Bluewave Adds Life Cycle, 'TDaaS' Chops in RCG Acquisition
Learn about the model RCG built and how that might fit with Bluewave.
National technology advisory firm Bluewave Technology Group is buying Resource Communications Group (RCG), the company known for providing telecom department as a service (TDaaS) to businesses.
RCG agreed to a financially undisclosed transaction with Bluewave, which has purchased multiple companies in the technology advisor (agent) space with the help of Columbia Capital. The agreement puts together two groups that brand themselves as an evolution beyond the traditional technology broker model into life cycle services.
Tennessee-based RCG has claimed to be the only provider of telecom department as a service in the world. While part of its revenue comes from residual commissions it makes from referring vendor solutions, RCG also earns a significant portion through a monthly service fee it bills to its clients.
For RCG partners and owners Kara Rickvalsky, Rich Brown and John Anderson, Bluewave's resources and funding can help provide better services to their customers.
RCG's Kara Rickvalsky
“Now, being part of Bluewave is a significant step in our commitment to enhancing client-centric technology advisory services," Rickvalsky said. "John, Rich and I are passionate about extending specialized support to IT teams. Bluewave shares our belief that clients benefit from collaborative partnerships in developing and managing solutions to achieve defined outcomes. We are excited to unite with Bluewave, offering our clients and team members enhanced opportunities within a nationwide, growing organization.”
Bluewave CEO and founder Seth Penland over the last two years has emphasized the opportunity for Bluewave to add life cycle management services to the agent model, which historically does not heavily engage with clients post-sale. Acquisitions of companies like Compass Solutions – and now RCG – have reinforced the thesis.
Bluewave's Seth Penland
“This strategic integration reinforces our position as a leading technology advisory and sourcing company and enhances our ability to provide clients with top-tier technology lifecycle management services," Penland said. "We look forward to combining our expertise and resources to provide excellent service to our clients and help them achieve their technology goals and measurable business outcomes.”
The deal represents a deeper foray into the Southeast for New Jersey-based Bluewave. The company has notably acquired three businesses in Kentucky, most recently JIL Communications. Bluewave has acquired five agencies in 2023.
Bluewave measures its customer base at more than 6,000.
What is TDaaS?
Melinda Curran founded RCG in 2004 and later sold it to Anderson, Brown and Rickvalsky. Those three had all spent time at XO, Level 3 and CloudSmartz before joining RCG a little less than 10 years ago.
After joining the company, they kicked the tires on concept they originally called "telecom process outsourcing," Anderson said. The service, which carried a flat, monthly fee, brought in RCG to handle all things telecommunication on behalf of the client. RCG previously had functioned as more of a traditional agency, with a focus on the carrier services it sourced for its customers.
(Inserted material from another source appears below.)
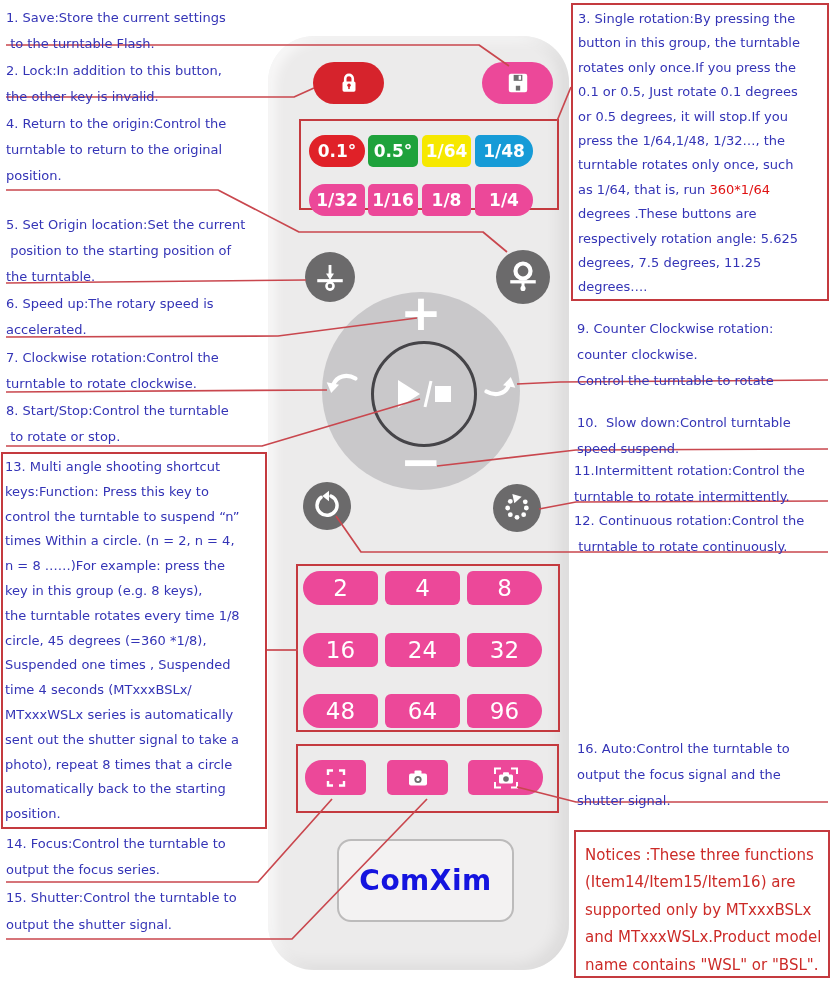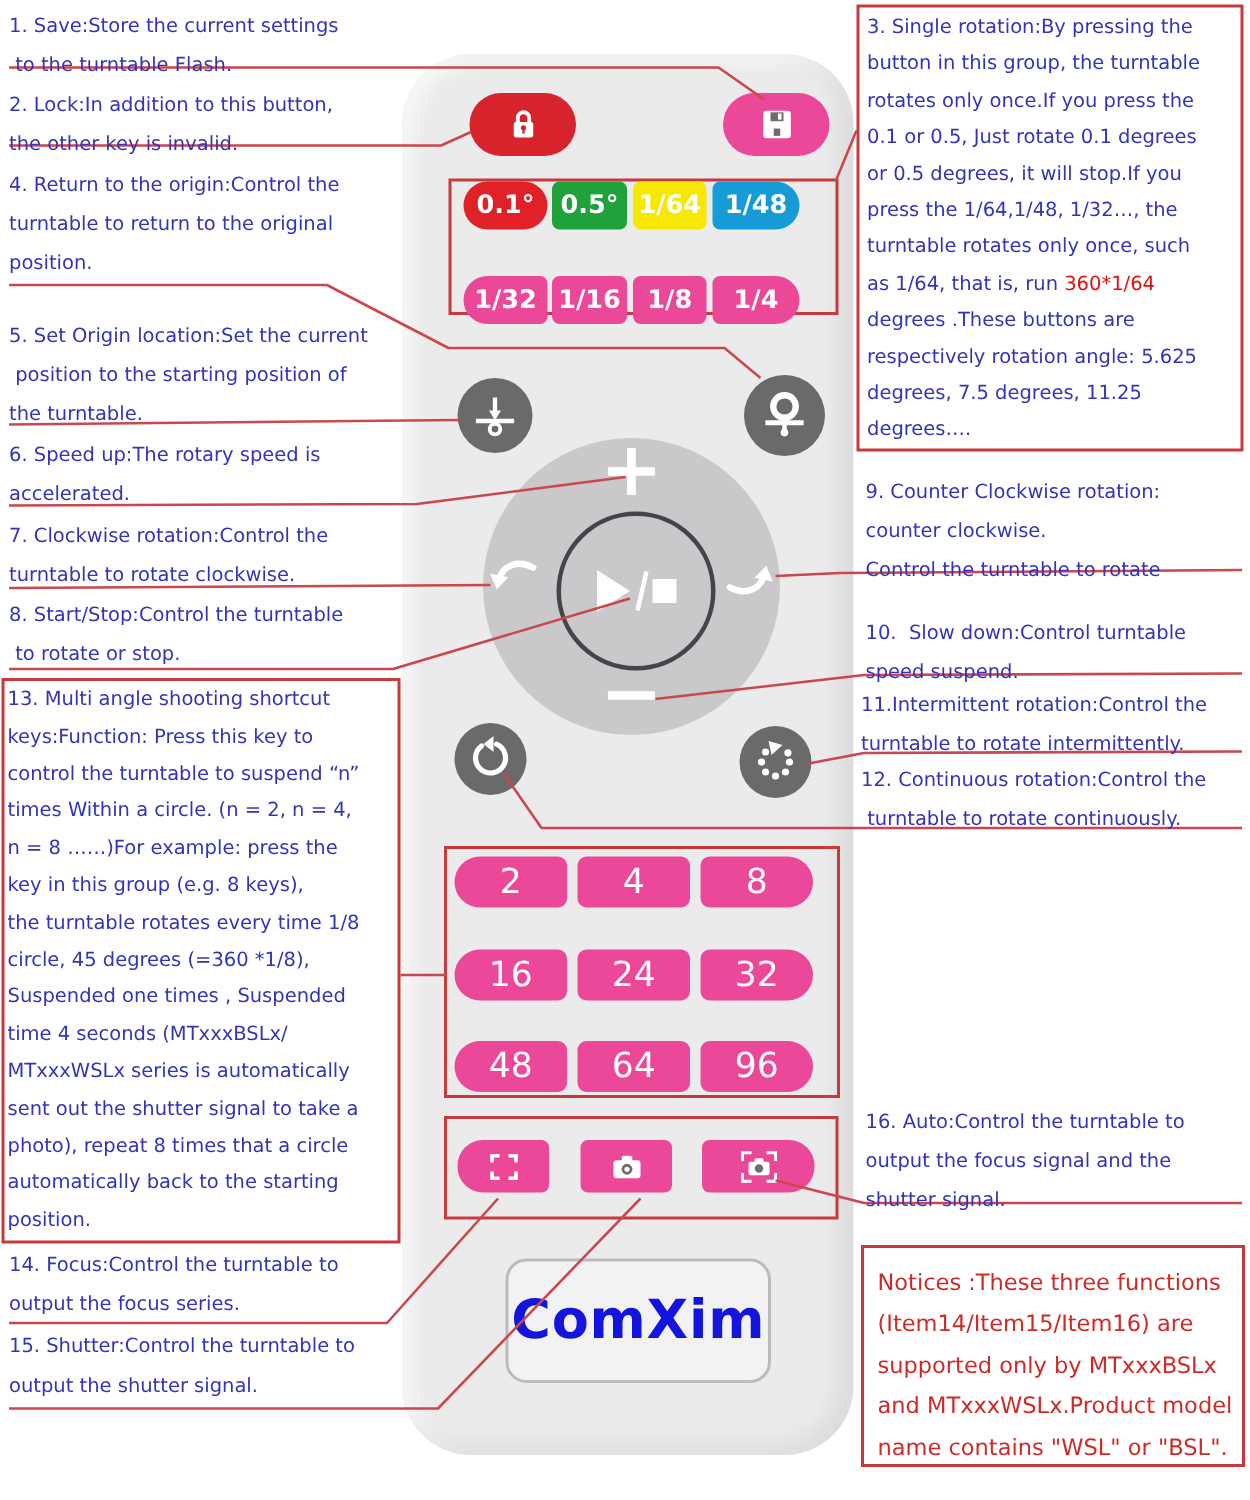"0.1°" .a-r1 { top: 121px -> 135px }
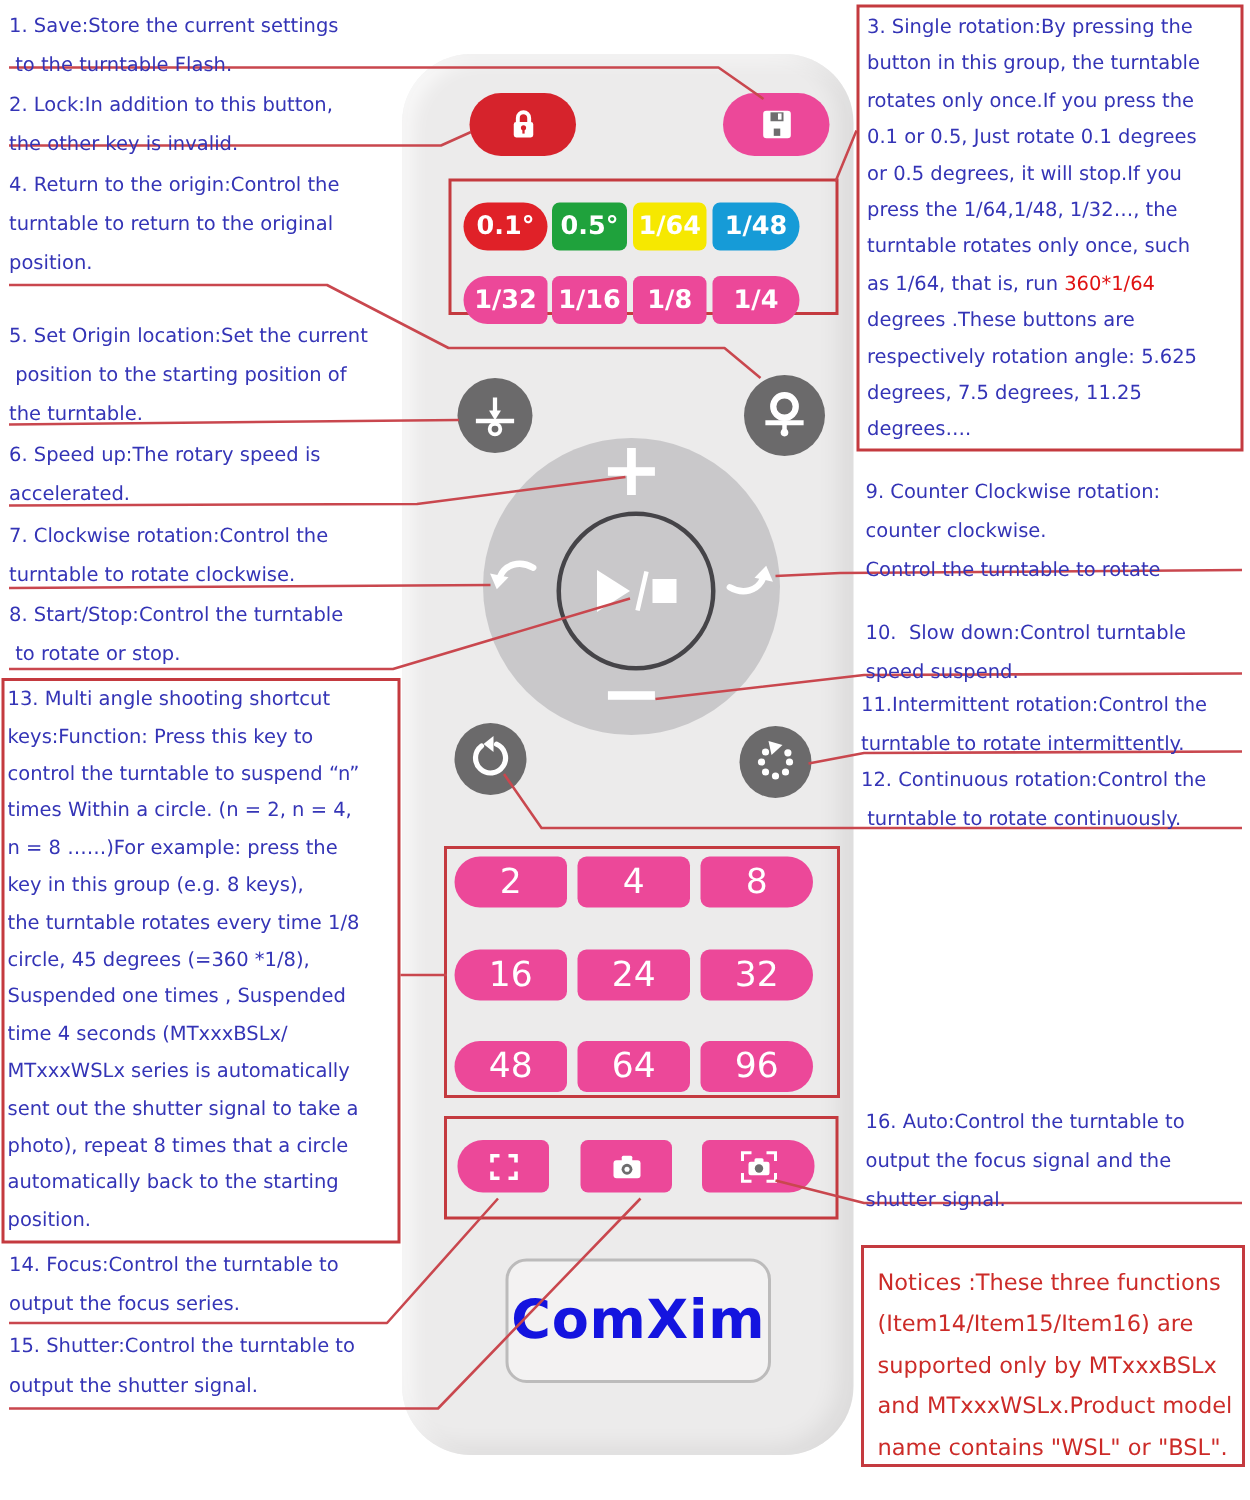"ComXim" .logo-text { font-size: 36px -> 28px }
Although the branding of telecom process outsourcing would eventually need to rebrand into telecom department as a service, Anderson said the new emphasis on the life cycle immediately showed promise.
RCG's John Anderson
“We knew we were on to something, because it was focused on the life cycle. It was focused on people, process and systems. It was focused on what we saw as a pretty recurrent gap in IT departments, almost universally, from the network admin all the way to the CIO. None of them had expertise in telecom, so they couldn't build what we built (TDaaS),” Anderson told Channel Futures.
Part of the initial conversation with customers entailed defining what telecom meant to them. For some customers, that extended all the way into contact center. For others, it stopped at unified communications, or even broadband. Anderson noted that RCG made a strategic decision to not include cybersecurity as part of the possible telecom umbrella..
Anderson said he and his partners initially hoped their revenue would divide evenly between billed TDaaS services and residual carrier commissions. However, he said TDaaS actually functioned as an "accelerant" for the actual agency sales.
“We found that when we bolted on TDaaS, we became more than a trusted advisor," Anderson said. "We became their entire procurement process. We eliminated competition, and we kind of eliminated the sales process too. It was all enterprise-level procurement at that point, which is a different skill... We would go in as their telecom department, and they would just say, 'Here. Go fix all this.' It's a higher level of empowerment with our clients than we've ever seen."
Integration
Anderson said RCG is seeing a 100% staff retention rate for RCG employees moving into Bluewave. He said he's also interested to see how RCG's TDaaS play fits into the larger strategy.
“The tip of the spear for Bluewave is the technology advisory, but with lifecycle services from RCG and other acquisitions… I think RCG can be an interesting offering and a big differentiator for them, that's solving a really unique problem. I think there's room for the TDaaS model in the larger Bluewave strategy," Anderson said.